Fifty parts per million is adequate for a dry wine and 100 p.p.m. for a sweet wine. Insert a clean cork or rubber bung into the jar, soaking the one and rinsing the other in a sulphite solution. Shake off any loose solution but do not dry the cork or bung. Push either well home in the neck of the jar, label the jar with details of the wine and store it in a cool dark place, free from vibrations.
Now comes the hard part of winemaking - waiting for the wine to mature. This period of impatience varies with every wine and no firm guidance can be given. In general terms light wines mature more quickly than heavy wines, whites quicker than reds, wines low in acid, tannin and alcohol quicker than wines containing larger quantities of these three ingredients.

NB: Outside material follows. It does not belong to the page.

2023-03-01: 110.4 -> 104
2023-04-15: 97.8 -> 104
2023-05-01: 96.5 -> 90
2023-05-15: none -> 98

A few will mature in three or four months but wines made at home tend to be somewhat high in alcohol and often a year is needed before a wine has developed its bouquet and flavour to the full. Dessert wines of the Sherry, Port, Madeira and Tokay type may take from two to five years to reach maturity.
Each wine differs and only experience of tasting different wines can give guidance about any particular wine.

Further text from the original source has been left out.